Distributed Calculation Dataload Logic

Since version 10.0

You will use a Distributed Calculation Dataload when you need to:

Enrich/process a Datamart, Data Source or Data Feed with big amount of data, for example to:
- Add new records - copy and transform data from other table to this table.
- Modify existing records - pre-calculate values, which were not imported from an external system, but are needed for analysis and their calculation takes too long to be done on demand.

Note, that the Distributed Calculation Dataload can be still set NOT to be executed in the distributed mode. The use-cases could be, for example:

The processing cannot be split up to batches and executed concurrently, because of dependencies between the rows. You may need to iterate over the rows in given order to track price changes.
Replace the legacy Calculation Dataload with quite a bit faster version.
You need to test the process and would like all to run in the same thread.

Calculation Item

Calculation Item represents the "batch" of records, which will be processed together in one execution.

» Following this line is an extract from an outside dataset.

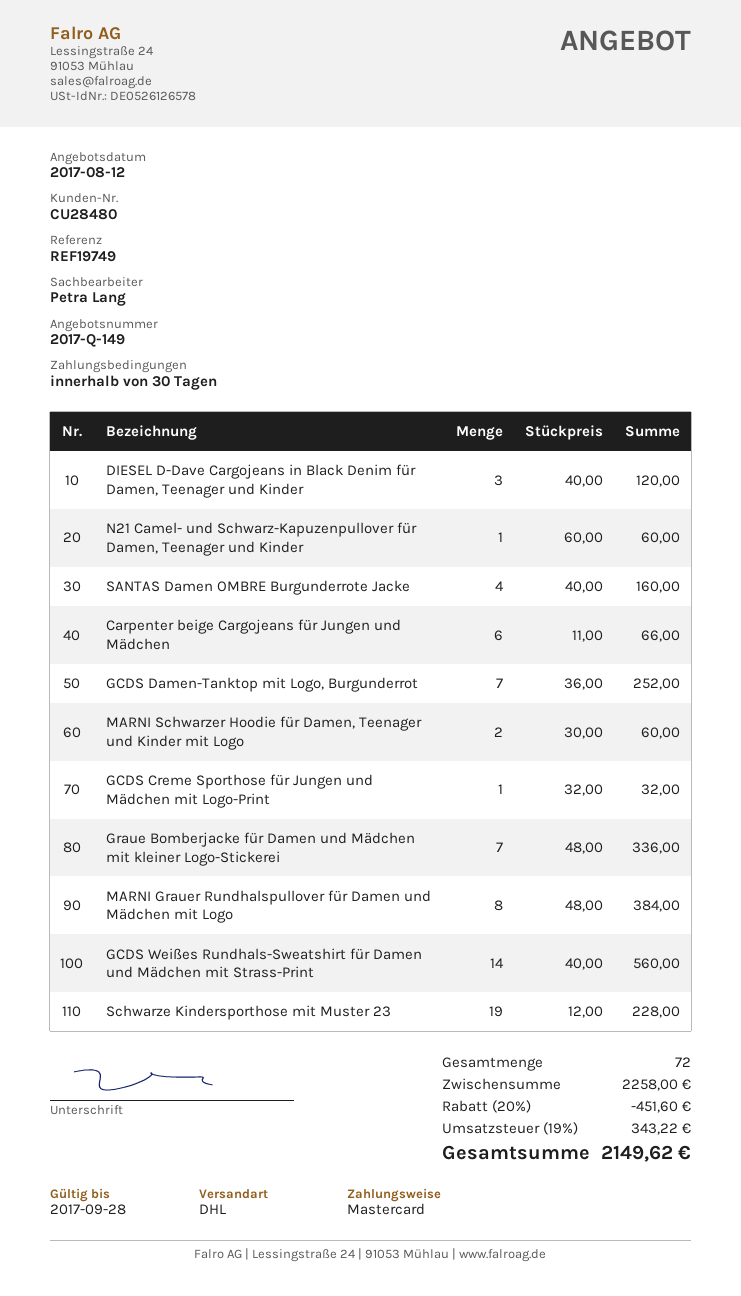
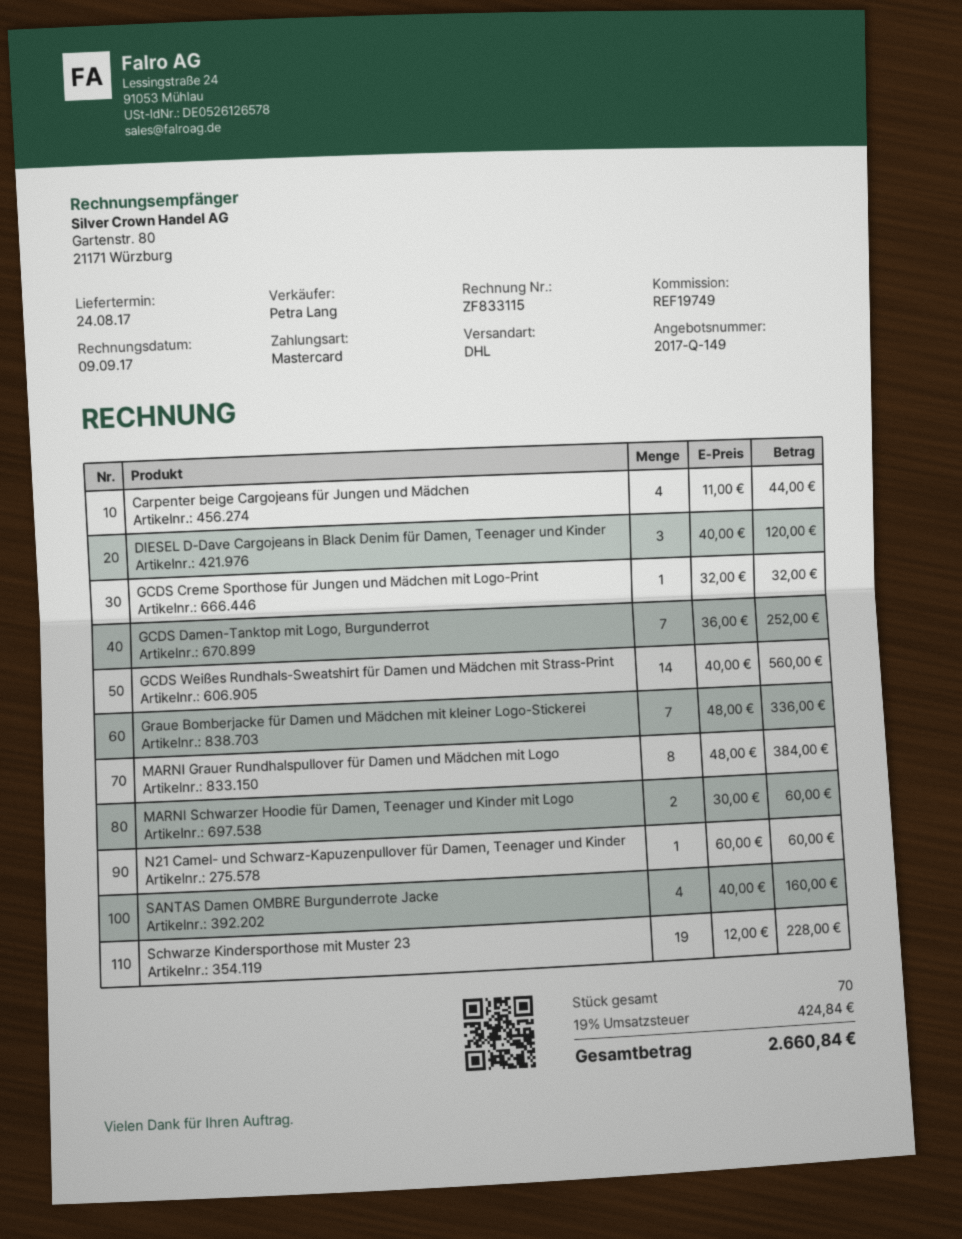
Carpenter beige Cargojeans für Jungen und Mädchen: 6 x 11.00 = 66.00 -> 4 x 11.00 = 44.00
total quantity: 72 -> 70
discount: 20% = 451.60 -> none
tax: 19% = 343.22 -> 19% = 424.84
total: 2149.62 -> 2660.84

Unlike legacy Calculation Dataload, in the distributed calculation the calculation elements are executed for each Calculation Item, instead for each row.

Logic API

Logic Nature: distPACalc
- Logic Type: Calculation/Pricing
Execution Types - each logic element can belong (and be executed) to the following element contexts (which are executed in 3 stages of the distributed calculation dataload process:
1. calculation-init - prepares the list of Calculation Items. The system then stores them in company parameter DistributedCalculation [xxx]
2. calculation - process one Calculation Item. These calculation elements will be executed once for each Calculation Item. It is likely, that more Calculation Items will be processed in parallel, likely on different machines.
3. calculation-summary - summarize some stats about the process

element context

init

calculation

summary

Execution Type

Input Generation

Normal

Input Generation

Normal

Input Generation

Normal

dist : DistFormulaContext

yes

build input field definitions

yes

input : Map

yes

api.currentItem()

yes

generate rows for target table

yes

generate list of Calculation Items

yes

process a Calculation Item

yes

calculate summary of the process

yes

Information provided to the logic
- binding variable dist : DistFormulaContext
- binding variable input : Map - with values of all input fields created by the logic and set by the user
- api.currentItem() : Map - definition of the Dataload. Not available during testing of the logic.
- Allow object modification - true. This process can update data in tables (e.g., via api.update()).
Expected logic outcome
- Input fields - during configuration of the Dataload, each element will be executed in Input Generation mode, to be able to build input fields it needs.
- in each execution stage, the logic can generate rows for target table
- generate list of Calculation Items - the init stage can generate the Calculation Items. The system will store them in the company parameter DistributedCalculation [xxx] (where xxx is an ID of the Dataload)
- process a Calculation Item - in the calculation stage, the system will execute the calculation elements for each Calculation Item found
- calculate summary of the process (e.g. some stats of the data rows generated)
  - summary values returned via elements with Display Mode Everywhere. Those will be stored in the Dataload definition.

Configuration

Besides Studio, the logic can be configured at Administration › Logics › Calculation Logic › Analytics Calculations.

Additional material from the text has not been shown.